Use of runtime SIMD dispatch in SciPy

ilayn · April 2, 2026, 1:20pm

This has been briefly touched upon in Does scipy have a standard way of using simd? but I’d like to put more details in it from a maintenance angle.

Currently SciPy does not provide any optimizations other than -O3 optimization level. While this is often quite sufficient for our algorithms which are not trivial to divide into mundane but optimizable tasks, we do have some NumPy-like C/C++ functions that are often used and eat considerable time budget.

Two of these are, figuring out the structure of an array, (diagonal, triangular, etc.) and symmetricity/hermitianness check. These are sitting in the front of most scipy.linalg functions and dispatch to different algorithms depending on whether triangular or diagonal input is given. However, these checks add up mainly for n = [30, 300] sizes (where it matters), compared to the actual cost of the dispatched functionality.

Note that early-exit is a fundamental property for performance hence existing ufuncs or array comparison solutions cannot be used.Hence, SIMD plays nicely when enabled for these workloads.

But, turning on AVX2 or other features typically do not immediately lend itself to SIMD optimized code by the compiler and some manual intervention is needed. There are many reasons for this but essentially the compiler can’t reason about when or how to break out of certain loops.

On the other hand, there are very heavy dependencies such as Google Highway or SimSIMD projects that try to abstract away the SIMD code specifics. While this might be justified for projects like NumPy, for SciPy it is not that much of a good match for once, we don’t have enough code to be SIMD’d and also we don’t really maintain much of the compiled code. So if it is contained in a few places, maintenance cost is justified in my opinion.

To that end, I prepared a Pull Request that demonstrates this runtime switching SIMD in https://github.com/scipy/scipy/pull/24907 and the performance benefits.
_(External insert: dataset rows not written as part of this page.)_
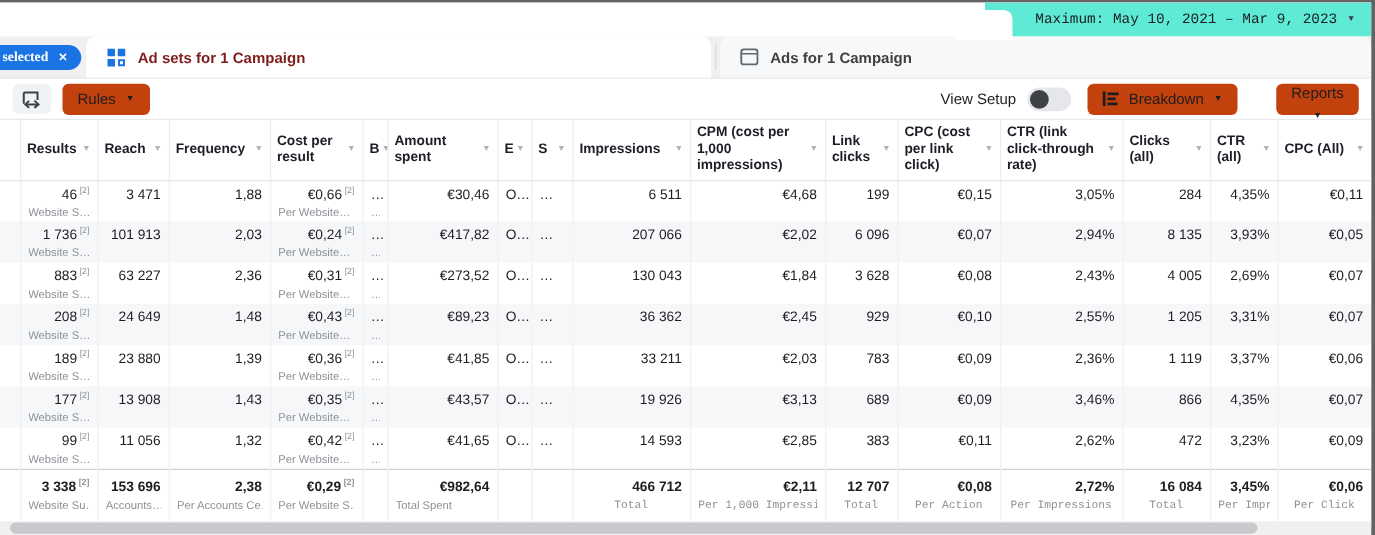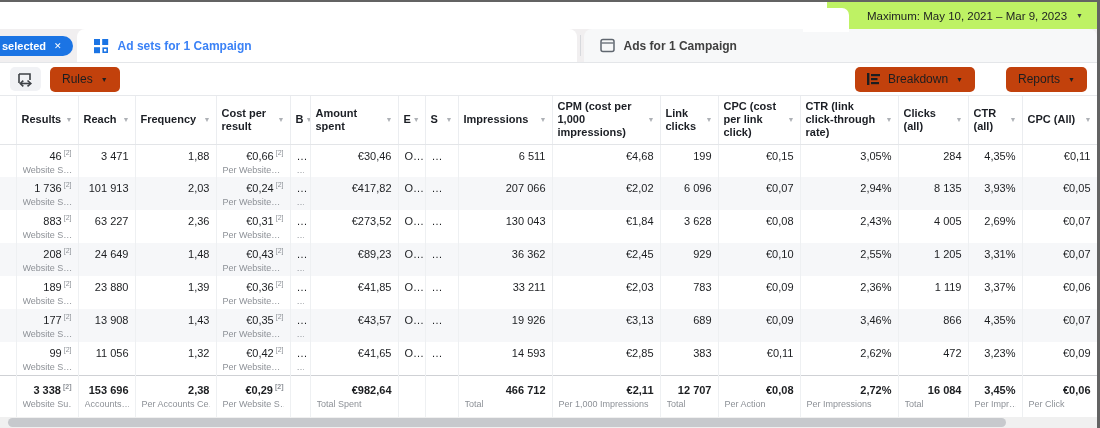--- a/index.html
+++ b/index.html
@@ -6,50 +6,50 @@
   body { margin: 0; background: #fff; font-family: "Liberation Sans", "DejaVu Sans", sans-serif; }
   .screen {
     width: 1100px; height: 428px; position: relative; overflow: hidden;
     color: #1c1e21; background: #fff;
     border-top: 2px solid #636363; border-right: 3px solid #636363;
   }
 
   
   .topstrip { height: 27px; background: #fff; display: flex; justify-content: flex-end; position: relative; }
   .date-panel {
-    background: #bef264; display: flex; align-items: center; gap: 9px;
-    padding: 0 14px 0 40px; border-radius: 0 0 0 6px; position: relative;
+    background: #5eead4; display: flex; align-items: center; gap: 9px;
+    padding: 0 14px 0 40px; border-radius: 0 0 0 6px; position: relative; font-family: Liberation Mono, monospace;
   }
   .search-stub { position: absolute; left: -24px; top: 6px; width: 46px; height: 24px; background: #fff; border-radius: 7px 7px 0 0; }
   .date-text { font-size: 11.5px; color: #1c1e21; }
   .dd-caret { font-size: 7px; color: #3a3c40; }
 
   
   .tabbar { height: 34px; background: #f1eff0; display: flex; align-items: stretch; border-bottom: 1px solid #e4e6e9; }
-  .pill-zone { flex: 0 0 64px; display: flex; align-items: center; overflow: visible; }
+  .pill-zone { flex: 0 0 64px; display: flex; align-items: center; overflow: visible; font-family: Liberation Serif, serif; }
   .pill {
     margin-left: -16px; background: #1b74e4; color: #fff; font-size: 11px; font-weight: bold;
     border-radius: 14px; padding: 4px 11px 4px 18px; display: flex; align-items: center; gap: 8px; white-space: nowrap;
   }
   .pill .x { font-size: 9px; cursor: pointer; }
   .tab { display: flex; align-items: center; gap: 9px; font-size: 12px; font-weight: bold; padding: 0 16px; }
-  .tab-adsets { flex: 0 0 500px; background: #fff; color: #3b82f6; border-radius: 8px 8px 0 0; margin-left: 4px; }
+  .tab-adsets { flex: 0 0 500px; background: #fff; color: #7f1d1d; border-radius: 8px 8px 0 0; margin-left: 4px; }
   .tab-divider { width: 1px; background: #d7d9dd; margin: 6px 3px; }
   .tab-ads { flex: 1; background: #f7f8f9; color: #404040; border-radius: 8px 8px 0 0; }
 
   
   .toolbar { height: 33px; background: #fff; display: flex; align-items: center; gap: 9px; padding: 0 10px; border-bottom: 1px solid #e7e9ec; }
   .icon-btn { width: 31px; height: 24px; border-radius: 5px; background: #f1f2f5; display: flex; align-items: center; justify-content: center; cursor: pointer; }
   .btn { background: #c2410c; border-radius: 5px; height: 25px; display: inline-flex; align-items: center; gap: 8px; padding: 0 12px; font-size: 12px; color: #1c1e21; cursor: pointer; white-space: nowrap; }
   .btn .dd-caret { color: #1c1e21; }
   .spacer { flex: 1; }
   .view-setup { display: flex; align-items: center; gap: 9px; font-size: 12px; margin-right: 4px; }
   .toggle { width: 35px; height: 19px; border-radius: 10px; background: #e5e7eb; position: relative; cursor: pointer; }
   .knob { position: absolute; left: 2px; top: 2px; width: 15px; height: 15px; border-radius: 50%; background: #3e4146; }
-  .reports-btn { margin-left: 22px; }
+  .reports-btn { margin-left: 22px; flex-direction: column; }
 
   
   table.metrics { width: 1097px; table-layout: fixed; border-collapse: collapse; }
   thead th {
     border-right: 1px solid #ebedf0; border-bottom: 1px solid #e3e5e8;
     padding: 4px 5px; font-size: 11px; font-weight: bold; color: #1b1e24;
     height: 45px; text-align: left; vertical-align: middle; overflow: hidden;
   }
   .hwrap { display: flex; align-items: center; justify-content: space-between; gap: 2px; }
   .hlabel { line-height: 1.2; white-space: normal; }
@@ -63,21 +63,21 @@
     border-top: 1px solid #cfd1d5; border-right: 1px solid #eef0f2;
     padding: 7px 6px 0 6px; height: 47px; font-size: 11px; font-weight: bold;
     vertical-align: top; white-space: nowrap; overflow: hidden;
   }
   .cell-value { line-height: 1.3; }
   .al-right .cell-value { text-align: right; }
   .al-left .cell-value { text-align: left; }
   .al-center .cell-value { text-align: center; }
   .cell-sub { font-size: 9px; color: #8d9197; margin-top: 2px; font-weight: normal; overflow: hidden; white-space: nowrap; }
   .sub-left { text-align: left; }
-  .sub-right { text-align: left; }
+  .sub-right { text-align: center; font-family: Liberation Mono, monospace; }
   sup.ref { font-size: 7px; color: #8d9197; margin-left: 2px; vertical-align: super; line-height: 0; }
 
   
   .hscroll { position: absolute; left: 0; right: 0; bottom: 0; height: 11px; background: #f0f0f0; }
   .hthumb { position: absolute; left: 8px; top: 1px; height: 9px; width: 998px; background: #c7c9cd; border-radius: 5px; cursor: pointer; }
 </style>
 </head>
 <body>
 
 <div class="screen">
@@ -130,20 +130,26 @@
             <path d="M10.5 8.5 L13.8 11.5 L10.5 14.3" fill="none" stroke="#3e4146" stroke-width="1.6"></path>
             <path d="M6.3 8.7 L3.3 11.5 L6.3 14.3" fill="none" stroke="#3e4146" stroke-width="1.6"></path>
           </svg>
       </span>
     </div>
     <div class="btn">
       <span>Rules</span>
       <span class="dd-caret">▼</span>
     </div>
     <div class="spacer"></div>
+    <div class="view-setup">
+      <span>View Setup</span>
+      <span class="toggle">
+          <span class="knob"></span>
+        </span>
+    </div>
     <div class="btn">
       <span style="display:inline-flex;">
         <svg width="13" height="12" viewBox="0 0 13 12">
             <rect x="0" y="0" width="2.4" height="12" fill="#1c1e21"></rect>
             <rect x="4" y="1" width="9" height="2.2" fill="#1c1e21"></rect>
             <rect x="4" y="5" width="6.5" height="2.2" fill="#1c1e21"></rect>
             <rect x="4" y="9" width="8" height="2.2" fill="#1c1e21"></rect>
           </svg>
       </span>
       <span>Breakdown</span>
Currently it does too many things at once and I’m going to separate it very soon but you can just look at the _linalg_simd_kernels.c file for the interface. In a nutshell;

Upon the library load time, it runs __builtin_cpu_supports('AVX2') to check whether current machine supports AVX2 features and depending on the results either falls back to scalar implementation or switches to AVX2 implementation via __attribute__((constructor)) mechanism.

But that’s my opinion and we would welcome any pushbacks and/or other contributions to the discussion.

We already had a bit of discussion in ( Ensure we use the correct level of SIMD instructions in the Meson build · Issue #17111 · scipy/scipy · GitHub ) about questions like “What about ARM?”, “Why not just bump SSE version?“. So more technical details are there in case interested.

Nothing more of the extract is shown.